Steen, Backes, Oshie accept challenge of shutting down
opposition, setting tone offensively with a combined 18 points in four games
By LOUIE KORAC
ST. LOUIS -- If one were to put together a synopsis describing the Blues' top line, it would involve three different traits with one common denominator.
The left wing would be described as having smart hockey sense with a booming shot, the center as the battering ram creating space for his teammates with a lethal wrister and the right wing as relentless whose engine never stops.
But for Alexander Steen, David Backes and T.J. Oshie, they all share a common aspect: "The thing we have in common is that we enjoy working," Steen said. In other words, a blue collar mentality.
(St. Louis Blues/Mark Buckner)
T.J. Oshie (74) is healthy and part of one of the top offensive lines in the
NHL with David Backes and Alexander Steen.
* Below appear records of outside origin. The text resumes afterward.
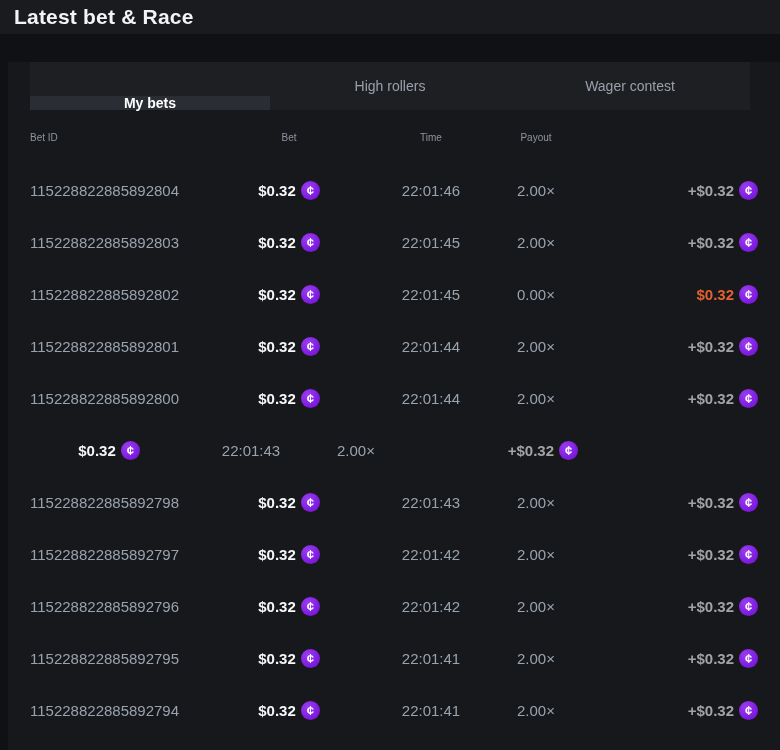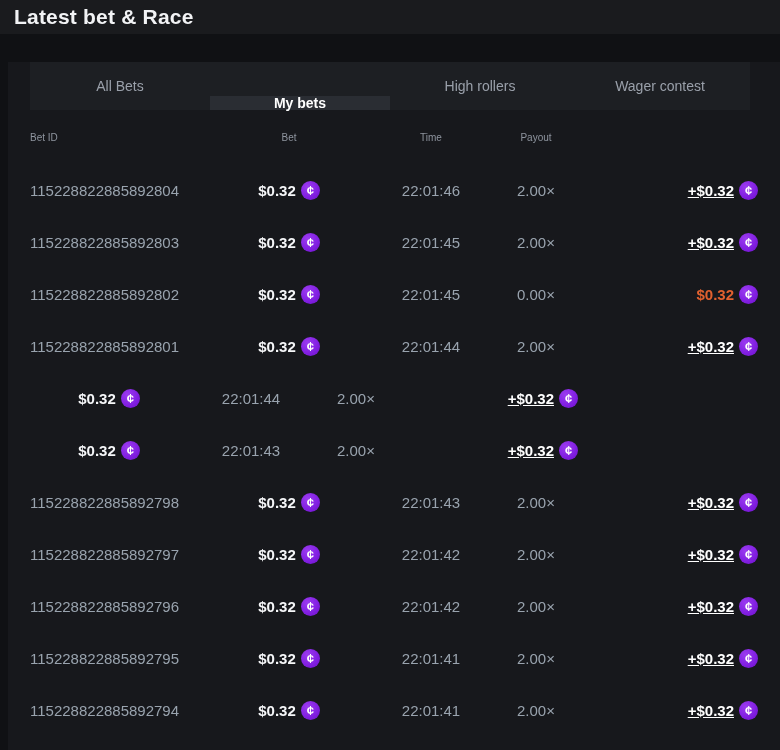--- a/index.html
+++ b/index.html
@@ -79,21 +79,21 @@
   .c2 { width: 158px; display: flex; align-items: center; justify-content: center; }
   .c3 { width: 126px; text-align: center; }
   .c4 { width: 84px;  text-align: center; }
   .c5 { width: 180px; display: flex; align-items: center; justify-content: flex-end; }
   .thead .c2, .thead .c3, .thead .c4 { text-align: center; display: block; }
   .thead .c5 { display: block; text-align: right; }
 
   .row .c1 { color: #99a3ae; }
   .row .c3, .row .c4 { color: #99a3ae; }
   .bet-amount { color: #f5f6f8; font-weight: 700; }
-  .profit-amount.win  { color: #ffffff; font-weight: 700; text-decoration: underline; }
+  .profit-amount.win  { color: #a3a3a3; font-weight: 700; }
   .profit-amount.loss { color: #e2612f; font-weight: 700; }
 
   .coin {
     width: 19px;
     height: 19px;
     border-radius: 50%;
     background: radial-gradient(circle at 35% 30%, #9b3bf0 0%, #8220e2 55%, #6f10c9 100%);
     color: #ffffff;
     font-size: 13px;
     font-weight: 700;
@@ -107,21 +107,20 @@
 </head>
 <body>
 
 <header class="topbar">
   <h1>Latest bet &amp; Race</h1>
 </header>
 
 <div class="panel">
 
   <nav class="tabs">
-    <div class="tab">All Bets</div>
     <div class="tab active">My bets</div>
     <div class="tab">High rollers</div>
     <div class="tab">Wager contest</div>
   </nav>
 
   <div class="thead">
     <div class="c1">Bet ID</div>
     <div class="c2">Bet</div>
     <div class="c3">Time</div>
     <div class="c4">Payout</div>
@@ -174,20 +173,21 @@
           <span class="coin">¢</span>
         </div>
         <div class="c3">22:01:44</div>
         <div class="c4">2.00×</div>
         <div class="c5">
           <span class="profit-amount win">+$0.32</span>
           <span class="coin">¢</span>
         </div>
       </div>
       <div class="row">
+        <div class="c1">115228822885892800</div>
         <div class="c2">
           <span class="bet-amount">$0.32</span>
           <span class="coin">¢</span>
         </div>
         <div class="c3">22:01:44</div>
         <div class="c4">2.00×</div>
         <div class="c5">
           <span class="profit-amount win">+$0.32</span>
           <span class="coin">¢</span>
         </div>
The group has the ability to provide necessary offense, but in the Blues' system, coach Ken Hitchcock gives this group the assignment of shutting down the opposing team's top line. It's a defensive mentality but the offense is spreading at a frantic pace.
Not only have they been able to limit the opposing team one even strength goal in four games, but Steen, Backes and Oshie are averaging 4.5 points per game, which would translate to 369 points in an 82-game season.
Of course it's ridiculous to think they can stay on that course, but they've taken the onus upon themselves to set the offensive tone, which has been an area that has seemingly kept the Blues from bigger goals in the last couple seasons.
"I think they're competing and playing the right way and managing the puck properly and when you've got players that manage the puck properly, good things happen," Hitchcock said. "They've been doing that for four games now. I just don't think that they (only) played well (Saturday). ... I think it's a little bit of fear too because they play against good players every night. But as you saw again (against the Rangers), when you play against good players, you usually get odd-man rushes.
"I just think the three complement each other. They read off each other well ... like I said, they don't try to do too much with the puck. They don't force offense. They let it come from their checking. They create turnovers like crazy because they're in the right place. They're on the right side of the puck, and then they go. And they're able to make plays off the rush. And they're big bodies going at you, big competitive guys going at you. They're playing against top players and they must have had eight or nine odd-man rushes (Saturday) because they check. They check well."
Backes, who scored his third goal in the 20th game a season ago and his fourth in the 35th game, calls their play simple and direct with an ability to play anywhere on the ice.
"It's nothing by design. That's part of our strength," Backes said. "I think we're all interchangeable, whether we're left wing, right wing, down low in the d-zone, in the o-zone, down low battling for the puck or the shooter in the slot. The interchangeable qualities we have really helps us play fluidly and not have to worry about who's center, who's doing this and that."
It's not the first time Backes, Steen and Oshie have played together before, but it's most definitely their most productive stretch of games at both ends of the ice. They've been able to play that shutdown game before, but if the offense continues at even a fraction of what it's been like, the Blues will win a lot of hockey games this season.
"I think we're three hardworking guys," Steen said. "... Right now we're just working hard and we've been getting some lucky bounces. Really it's just been hard work.
"We've been working hard, trying to do the simple things. Read off each other. I think right now it's been a lot of inspiration. I think everybody was really itching to get going all throughout camp. It was just one of those years where camp felt really long."
Having all three healthy, particularly Oshie so he can provide that relentless ice presence, gives added bonus to both Backes and Steen.
(St. Louis Blues/Mark Buckner)
David Backes (middle) has six points in four games for the Blues. Add
Alexander Steen's eight points and T.J. Oshie's four, the Blues' top line
has 18 points in four games.
Added Oshie, whose overcome wrist and ankle injuries: "I think a couple of years ago, I had a wrist injury lingering and then a couple of broken ankles in there. I feel good right now -- knock on wood, stay healthy this year -- but I feel great. Had a great summer working out.
"We've been talking a lot about ways we can improve as a line, ways that we can find each other a little bit more on close, quick support and making 2-on-1's all over the ice instead of everyone trying to beat a guy 1-on-1. So, it's been going well and it's not hard playing with those two guys. They lead by example."
And leading by example means staying humble and striving for more, and with three players wearing leadership letters, that shouldn't be an issue.
"Right now it's been working, but like I said, it's game four," Steen said. "We have 78 (games remaining), so we have to continue to play."